Essay by David S. Rubin

Throughout his prolific career, Salvador Dalí was the illustrator of more than 100 books.  Among the most celebrated of his book illustrations are his portfolios for the Comte de Lautréamont’s Les Chants de Maldoror (1868-69) and Dante Alighieri’s The Divine Comedy (c. 1308-20).

Lautréamont’s Les Chants de Maldoror (The Songs of Maldoror) was a favorite literary work among the Surrealists, many of whom found beauty in art and literature devoted to the pursuit of the irrational and the macabre. A poetic novel of sorts that unfolds in a non-linear fashion, Les Chants de Maldoror describes the violent and perverse character of a despicable protagonist who has renounced God, humanity, and conventional morality. In a 2009 book review of Les Chants de Maldoror for the London Independent, Richard Milward wrote that “it is perhaps the most kaleidoscopic, stomach-churning piece of literature you’ll ever come across.”[i]  To illustrate his point, he goes on to explain that the reader will encounter “descriptions of sleepy hermaphrodites (who) rub shoulders with randy octopuses and lice ‘as big as elephants’. When Maldoror, the sadistic protagonist and master of disguises, isn’t giving himself a Chelsea Smile, he’s torturing people or having sex with a female shark (the only living creature with anything in common with him – a violent temperament).”[ii]

Dante’s The Divine Comedy is considered to be one of the most important works in the history of Italian literature. Although it too is a poetic narrative, The Divine Comedy is told sequentially, taking its readers along with Dante on a journey through Hell (Inferno), Purgatory, and Paradise. In the text, Dante conceives of Hell as consisting of nine circles with steps descending into the depths of the earth, while Purgatory is described as a mountain surrounded by seven circles where souls are purged of their sins in order to reach Paradise, which is made up of nine circles. Dante’s guide through Hell and Purgatory is the Roman poet Virgil who, upon reaching Paradise, turns him over to Beatrice, who was a woman Dante had met in childhood and for whom he felt Platonic love and admiration. With Beatrice and angels taking him through Paradise, Dante ultimately finds God.

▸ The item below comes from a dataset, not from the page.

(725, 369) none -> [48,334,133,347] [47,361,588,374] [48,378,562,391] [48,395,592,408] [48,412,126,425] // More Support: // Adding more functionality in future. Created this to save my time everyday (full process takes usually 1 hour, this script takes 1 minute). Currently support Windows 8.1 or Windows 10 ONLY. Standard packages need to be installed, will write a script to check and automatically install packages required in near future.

The impetus for Dalí’s illustrations for Les Chants de Maldoror dates to the early 1930s, when Pablo Picasso suggested to the Swiss publisher Albert Skira that he commission Dalí to create a series of intaglio prints for a new edition of Lautréamont’s celebrated book.  Between 1932 and 1934, Dalí produced 44 intaglios for the project, and all but one appear as plates, headpieces, or tailpieces in Skira’s edition of the book. Rather than respond to specific passages of text by Lautréamont, the majority of Dalí’s illustrations are free interpretations and are tied to themes that are prevalent in his Surrealist paintings of the 1930s, which include disturbing visions of sexual violence and death, with a strong emphasis on psychological paranoia and human mortality. One exception where Dalí refers directly to the text is his use of a dissection table as a staging device, since the image can be found in Lautréamont’s description of “the fortuitous encounter on a dissecting table of a sewing machine and an umbrella.”[iii] Dalí also depicts the sewing machine in the act of repairing a broken skull in Plate 19.

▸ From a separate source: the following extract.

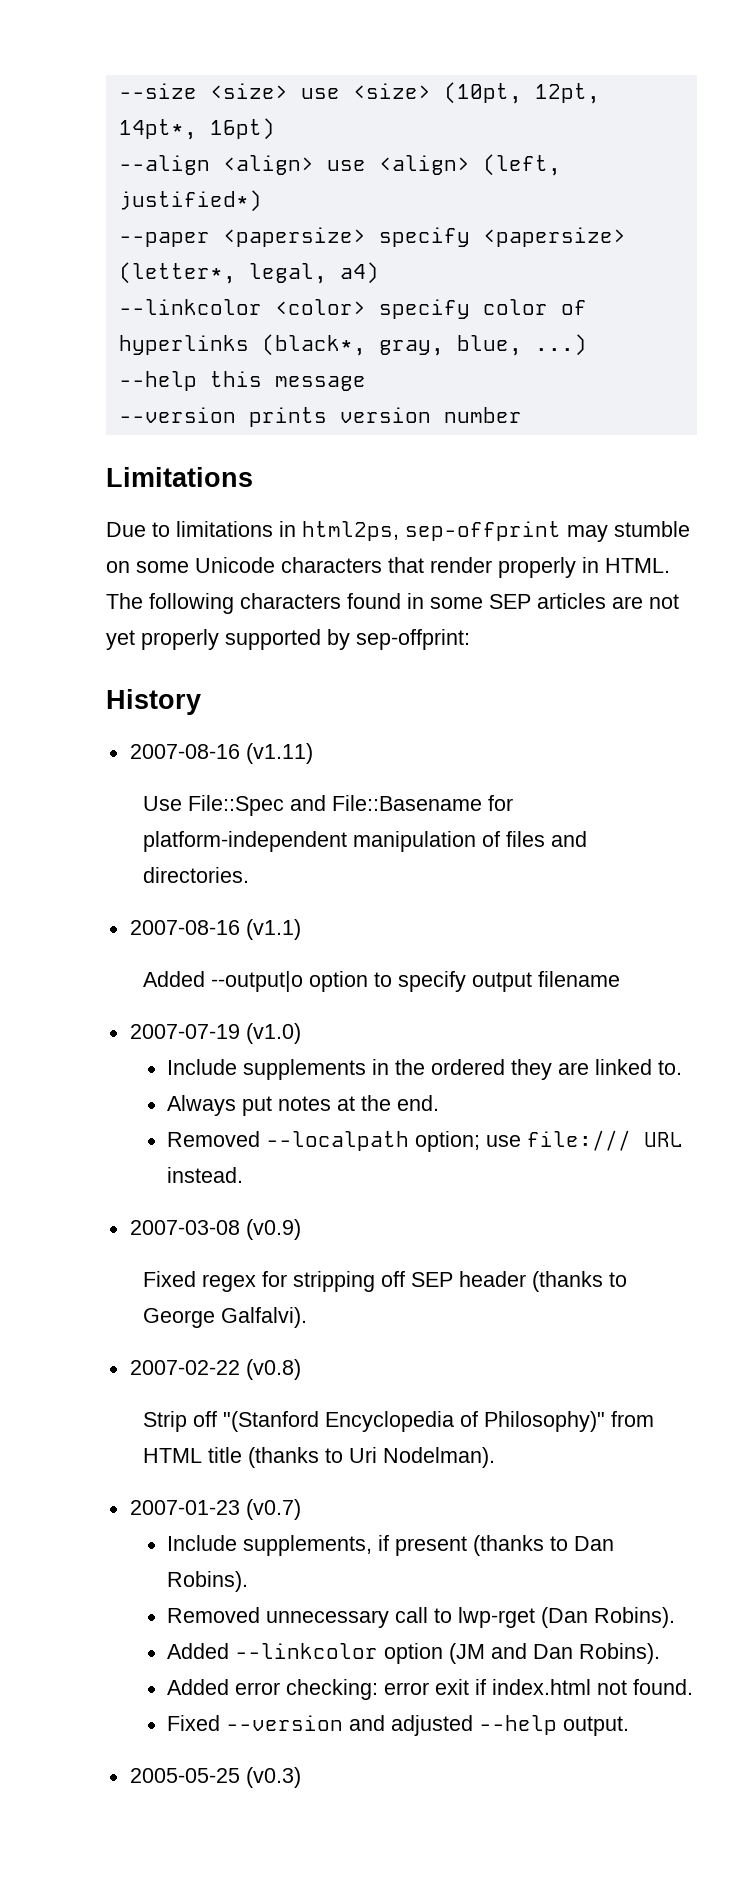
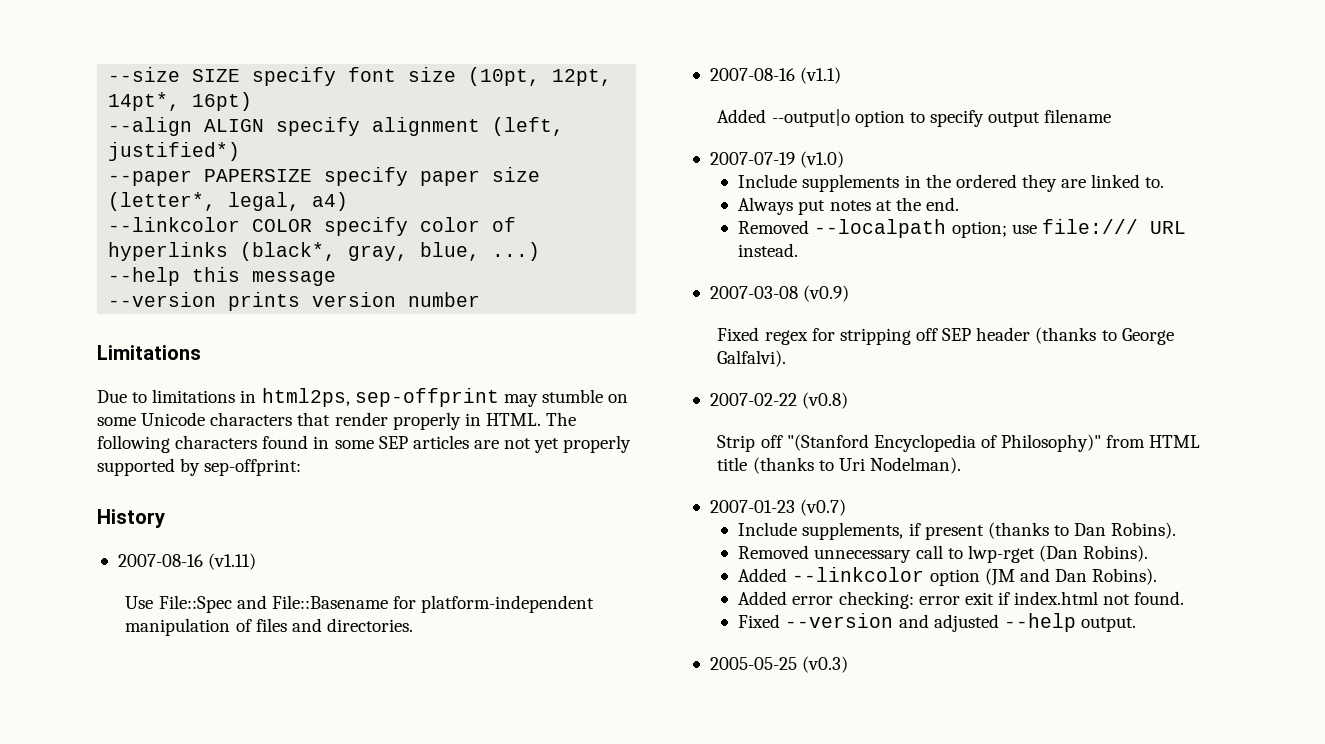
[209,83,431,99] <size> use <size> -> [192,67,457,86] SIZE specify font size
[222,155,470,175] <align> use <align> -> [204,117,481,136] ALIGN specify alignment
[222,227,626,247] <papersize> specify <papersize> -> [204,167,541,186] PAPERSIZE specify paper size
[274,299,366,315] <color> -> [252,219,313,232] COLOR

One of the dominant motifs that can be found throughout Dalí’s portfolio is that of the mutilated human body, shown either decomposing naturally as a reference to death, or being destroyed through acts of cannibalism, with human flesh pierced by eating utensils or protruding bones. Influenced by Freudian psychology, which explains much of human activity in terms of repressed sexual desires, Dalí’s illustrations are loaded with a plethora of sexual references and symbols that parallel Lautréamont’s preoccupation with sexual violence.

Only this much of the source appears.